Castrignano, Annamaria; Belmonte, Antonella; Antelmi, Ilaria; Quarto, Ruggiero; Quarto, Francesco; Shaddad, Sameh; Sion, Valentina; Muolo, Maria Rita; Ranieri, Nicola A; Gadaleta, Giovanni; Bartoccetti, Edoardo; Riefolo, Carmela; Ruggieri, Sergio; Nigro, Franco
Xylella fastidiosa is one of the most destructive plant pathogenic bacteria worldwide, affecting more than 500 plant species. In Apulia region (southeastern Italy), X. fastidiosa subsp. pauca (Xfp) is responsible for a severe disease, the olive quick decline syndrome (OQDS), spreading epidemically and with dramatic impact on the agriculture, the landscape, the tourism, and the cultural heritage of this region. An early detection of the infected plants would hinder the rapid spread of the disease. The main objective of this paper was to define a geostatistical approach of data fusion, which combines remote (radiometric), and proximal (geophysical) sensor data and visual inspections with plant diagnostic tests, to provide probabilistic maps of Xfp infection risk.

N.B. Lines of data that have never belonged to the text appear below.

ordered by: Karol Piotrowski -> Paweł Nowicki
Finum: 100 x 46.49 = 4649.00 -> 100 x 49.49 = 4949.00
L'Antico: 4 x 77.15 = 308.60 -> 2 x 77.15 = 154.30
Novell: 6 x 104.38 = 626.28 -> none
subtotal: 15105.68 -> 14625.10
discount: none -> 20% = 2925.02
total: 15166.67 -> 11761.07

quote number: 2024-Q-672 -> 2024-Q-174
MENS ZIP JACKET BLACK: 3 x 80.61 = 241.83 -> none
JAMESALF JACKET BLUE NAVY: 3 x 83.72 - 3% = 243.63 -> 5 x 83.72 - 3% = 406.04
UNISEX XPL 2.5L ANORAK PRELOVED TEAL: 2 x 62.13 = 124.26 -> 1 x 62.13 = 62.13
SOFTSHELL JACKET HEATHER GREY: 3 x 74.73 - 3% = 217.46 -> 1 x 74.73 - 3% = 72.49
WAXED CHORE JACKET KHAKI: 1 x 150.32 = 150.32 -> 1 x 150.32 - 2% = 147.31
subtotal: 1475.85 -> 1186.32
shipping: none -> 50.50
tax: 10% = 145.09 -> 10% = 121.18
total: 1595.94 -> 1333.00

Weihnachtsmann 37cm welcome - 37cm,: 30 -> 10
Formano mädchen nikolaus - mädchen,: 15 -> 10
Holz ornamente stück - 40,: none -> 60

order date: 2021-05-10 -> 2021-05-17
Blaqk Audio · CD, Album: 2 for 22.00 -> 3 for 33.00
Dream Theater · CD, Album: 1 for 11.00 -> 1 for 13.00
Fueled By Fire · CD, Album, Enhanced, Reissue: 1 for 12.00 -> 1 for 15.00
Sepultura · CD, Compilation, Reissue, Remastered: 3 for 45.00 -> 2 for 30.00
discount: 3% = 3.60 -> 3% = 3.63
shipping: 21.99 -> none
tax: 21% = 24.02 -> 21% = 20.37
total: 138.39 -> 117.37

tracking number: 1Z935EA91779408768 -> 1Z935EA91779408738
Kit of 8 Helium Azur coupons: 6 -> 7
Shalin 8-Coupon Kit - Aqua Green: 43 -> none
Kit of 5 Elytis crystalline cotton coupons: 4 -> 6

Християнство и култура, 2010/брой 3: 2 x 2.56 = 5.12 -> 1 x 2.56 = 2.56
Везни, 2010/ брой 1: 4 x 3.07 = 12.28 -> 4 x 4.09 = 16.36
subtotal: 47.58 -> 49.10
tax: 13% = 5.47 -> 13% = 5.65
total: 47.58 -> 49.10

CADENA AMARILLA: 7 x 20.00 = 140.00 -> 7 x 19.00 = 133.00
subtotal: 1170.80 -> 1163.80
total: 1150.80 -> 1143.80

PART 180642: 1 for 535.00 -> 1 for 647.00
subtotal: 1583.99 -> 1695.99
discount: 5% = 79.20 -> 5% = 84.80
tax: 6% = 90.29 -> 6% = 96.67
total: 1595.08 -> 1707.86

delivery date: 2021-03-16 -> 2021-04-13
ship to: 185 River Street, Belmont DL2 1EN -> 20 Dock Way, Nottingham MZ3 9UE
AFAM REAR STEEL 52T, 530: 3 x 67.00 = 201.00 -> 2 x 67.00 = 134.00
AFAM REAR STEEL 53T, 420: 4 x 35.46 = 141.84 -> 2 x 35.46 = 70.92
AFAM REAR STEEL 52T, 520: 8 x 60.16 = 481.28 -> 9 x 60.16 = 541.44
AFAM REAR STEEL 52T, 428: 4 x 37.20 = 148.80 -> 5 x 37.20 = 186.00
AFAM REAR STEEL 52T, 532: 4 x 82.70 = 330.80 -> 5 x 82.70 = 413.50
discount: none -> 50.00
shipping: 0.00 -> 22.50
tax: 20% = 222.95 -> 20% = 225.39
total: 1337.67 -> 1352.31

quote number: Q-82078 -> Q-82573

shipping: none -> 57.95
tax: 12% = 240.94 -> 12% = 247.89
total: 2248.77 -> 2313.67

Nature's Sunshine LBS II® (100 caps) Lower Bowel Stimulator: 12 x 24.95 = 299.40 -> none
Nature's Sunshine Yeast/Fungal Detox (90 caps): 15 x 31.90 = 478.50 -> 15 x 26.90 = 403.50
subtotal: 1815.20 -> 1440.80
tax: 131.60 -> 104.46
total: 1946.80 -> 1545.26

The study site was an olive grove located at Oria (province of Brindisi, Italy), where at the time of monitoring (September 2017) only few plants showed initial symptoms of the disease. The measurements included: 1) acquisitions of reflected electromagnetic radiation with UAV (Unmanned Aerial Vehicle) equipped with a multi-spectral camera; 2) geophysical surveys on the trunks of 49 plants with Ground Penetrating Radar (GPR); 3) disease severity rating, by visual inspection of the proportion of canopy with symptoms; 4) qPCR (real time-quantitative Polymerase Chain Reaction) data from tests on 61 plants. The data were submitted to a set of processing techniques to define a "data fusion" procedure, based on non-parametric multivariate geostatistics. The approach allowed marking those areas where the risk of infection was higher, and identifying the possible infection entry routes into the field. The probability map of infection risk could be used as an effective tool for a preventive action and for a better organization of the monitoring plans.